Early life and education 
Rath was born in Kenmore, New York to Aloysius Casper "Lloyd" Schmitt and Margaret M. Cassidy. Her parents divorced and Rath's mother remarried to George Louis Whetzle. She attended the University at Buffalo before earning a Bachelor of Science degree from the Buffalo State Teacher's College (now Buffalo State College).

Career 
She was elected to the Senate in 1993 after serving as a member of the Erie County Legislature from 1978 to 1993. During her final four years in the County Legislature, she served as the Minority Leader of the Legislature.

In January 2007, she was appointed to the post of deputy majority leader for state/federal relations, making her the only woman in the Senate Republican leadership. She announced her retirement in 2008 and was succeeded by Erie County Legislator Michael Ranzenhofer.

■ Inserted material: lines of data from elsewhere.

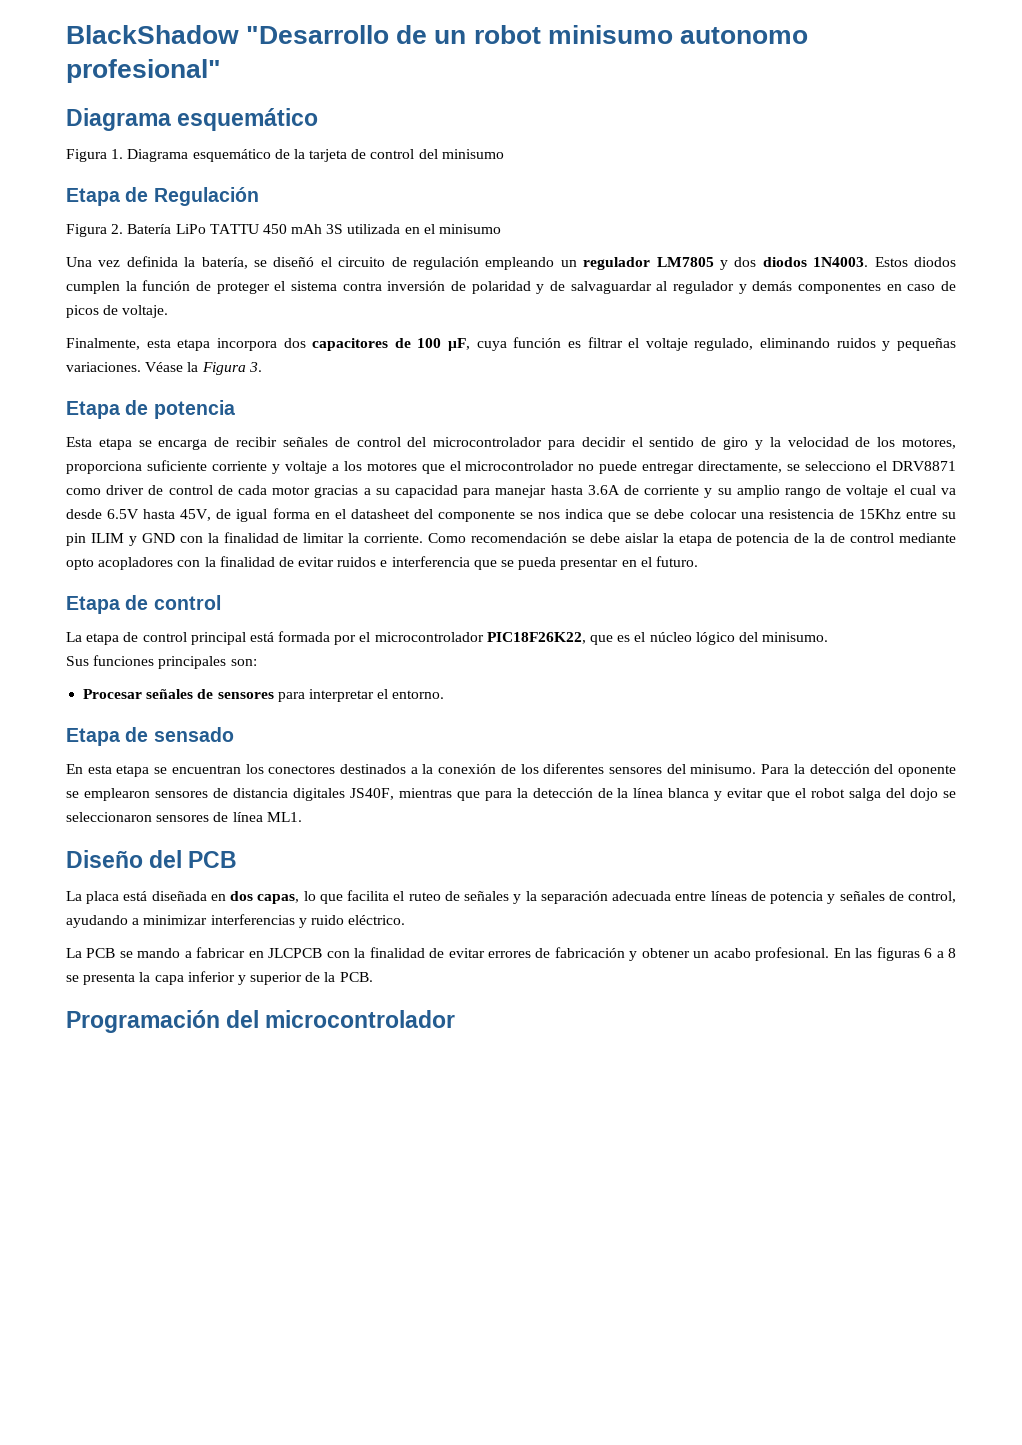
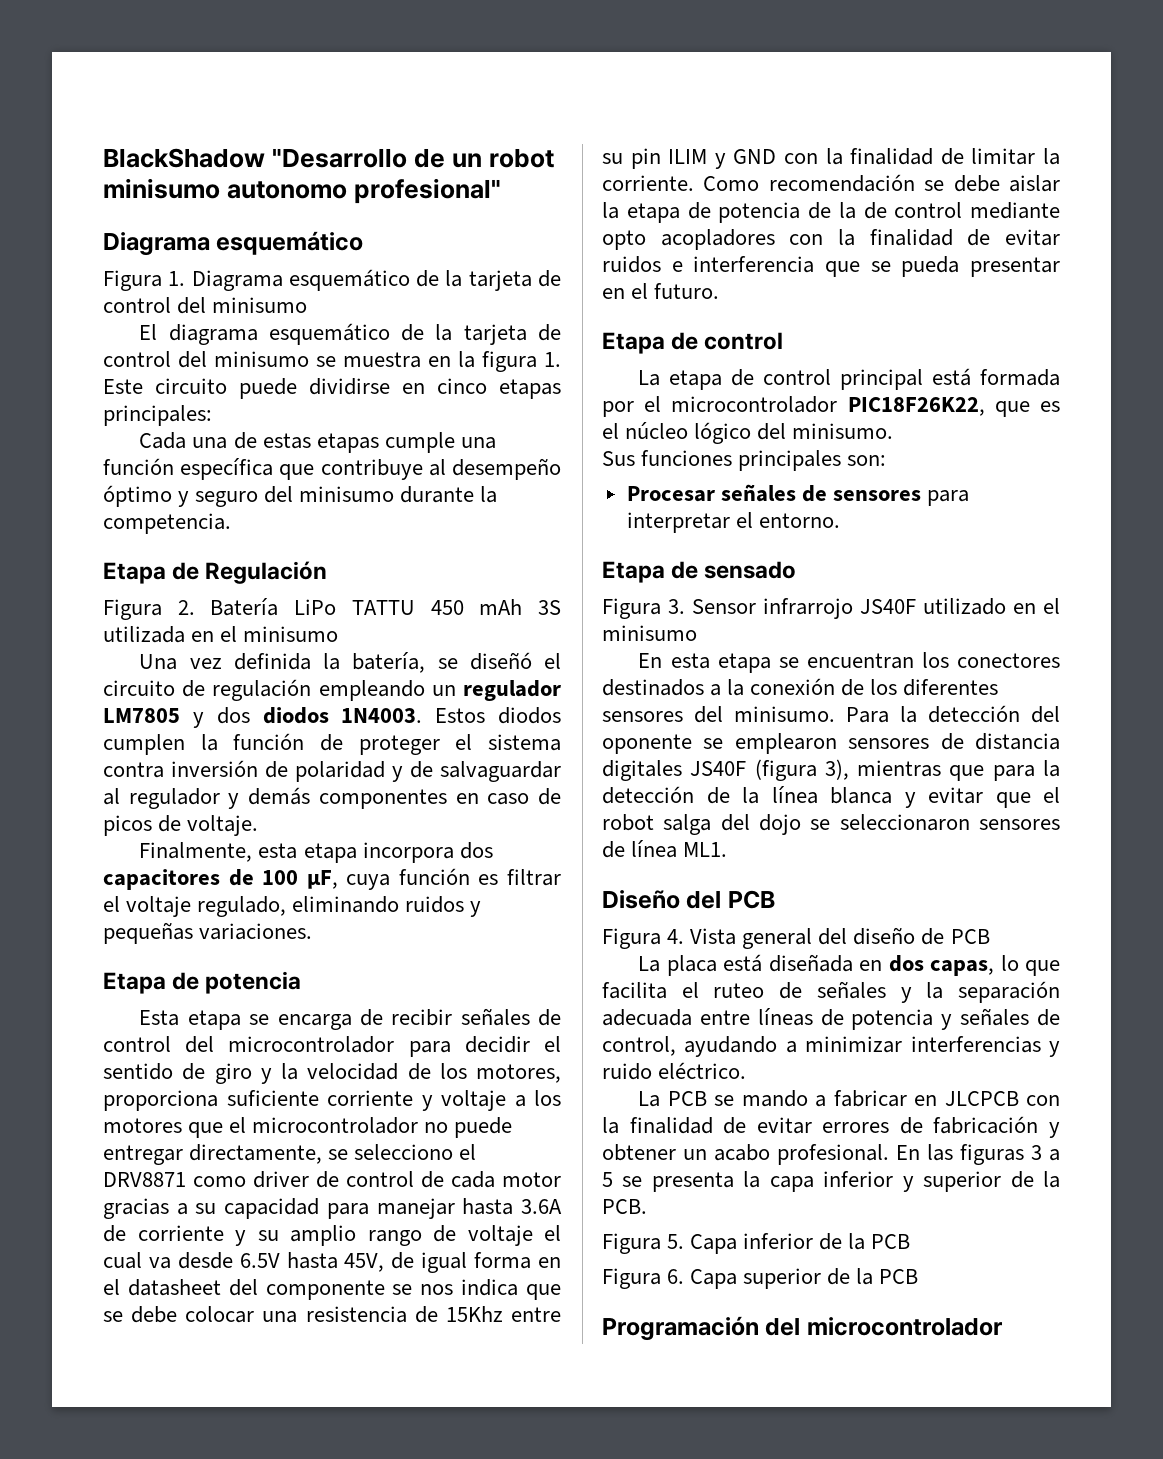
+ El diagrama esquemático de la tarjeta de control del minisumo se muestra en la figura 1. Este circuito puede dividirse en cinco etapas principales:
+ Cada una de estas etapas cumple una función específica que contribuye al desempeño óptimo y seguro del minisumo durante la competencia.
- Véase la Figura 3.
+ Figura 3. Sensor infrarrojo JS40F utilizado en el minisumo
- Para la detección del oponente se emplearon sensores de distancia digitales JS40F, mientras que para la detección de la línea blanca y evitar que el robot salga del dojo se seleccionaron sensores de línea ML1.
+ Para la detección del oponente se emplearon sensores de distancia digitales JS40F (figura 3), mientras que para la detección de la línea blanca y evitar que el robot salga del dojo se seleccionaron sensores de línea ML1.
+ Figura 4. Vista general del diseño de PCB
- En las figuras 6 a 8 se presenta la capa inferior y superior de la PCB.
+ En las figuras 3 a 5 se presenta la capa inferior y superior de la PCB.
+ Figura 5. Capa inferior de la PCB
+ Figura 6. Capa superior de la PCB

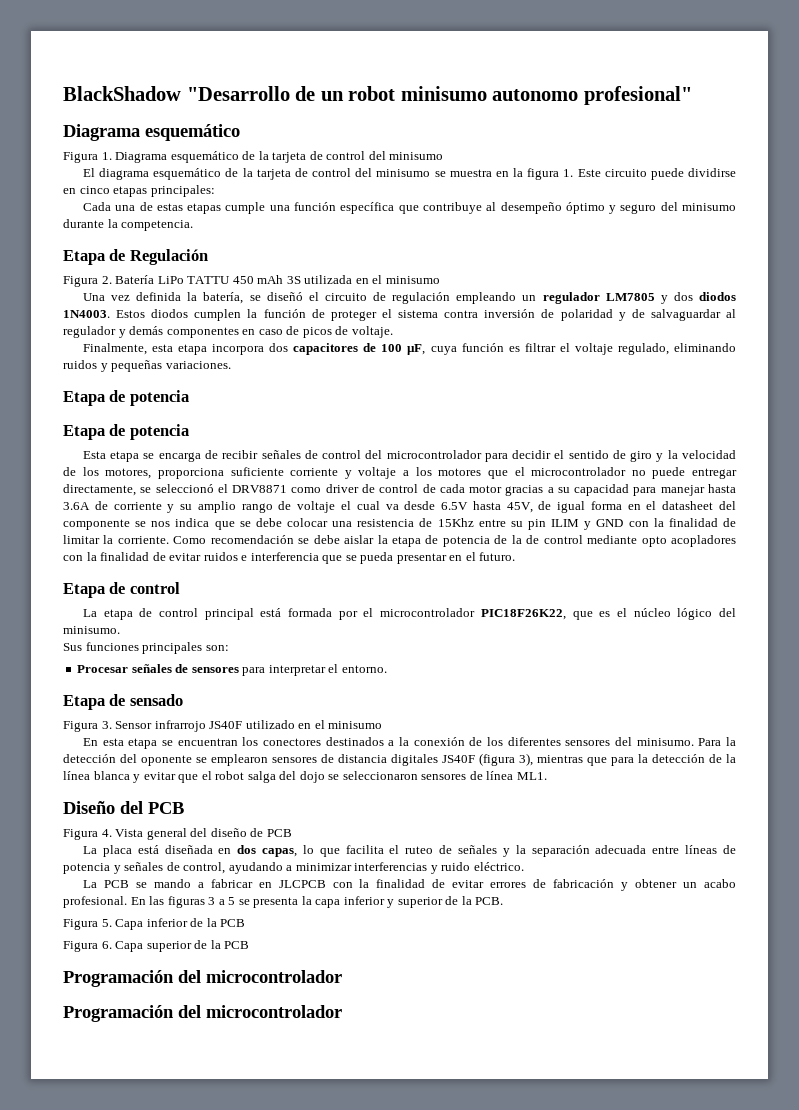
  Finalmente, esta etapa incorpora dos capacitores de 100 µF, cuya función es filtrar el voltaje regulado, eliminando ruidos y pequeñas variaciones.
+ Etapa de potencia
- Esta etapa se encarga de recibir señales de control del microcontrolador para decidir el sentido de giro y la velocidad de los motores, proporciona suficiente corriente y voltaje a los motores que el microcontrolador no puede entregar directamente, se selecciono el DRV8871 como driver de control de cada motor gracias a su capacidad para manejar hasta 3.6A de corriente y su amplio rango de voltaje el cual va desde 6.5V hasta 45V, de igual forma en el datasheet del componente se nos indica que se debe colocar una resistencia de 15Khz entre su pin ILIM y GND con la finalidad de limitar la corriente.
+ Esta etapa se encarga de recibir señales de control del microcontrolador para decidir el sentido de giro y la velocidad de los motores, proporciona suficiente corriente y voltaje a los motores que el microcontrolador no puede entregar directamente, se seleccionó el DRV8871 como driver de control de cada motor gracias a su capacidad para manejar hasta 3.6A de corriente y su amplio rango de voltaje el cual va desde 6.5V hasta 45V, de igual forma en el datasheet del componente se nos indica que se debe colocar una resistencia de 15Khz entre su pin ILIM y GND con la finalidad de limitar la corriente.
  Figura 6. Capa superior de la PCB
+ Programación del microcontrolador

Ranzenhofer had also succeeded Senator Rath as Minority Leader of the Erie County Legislature when Senator Rath stepped down to become a state senator.

During her service in the Senate, Rath served at different times as chairwoman of the Tourism, Recreation and Sports Development Committee, chairwoman of the Children and Families Committee and as chairwoman of the Local Government Committee.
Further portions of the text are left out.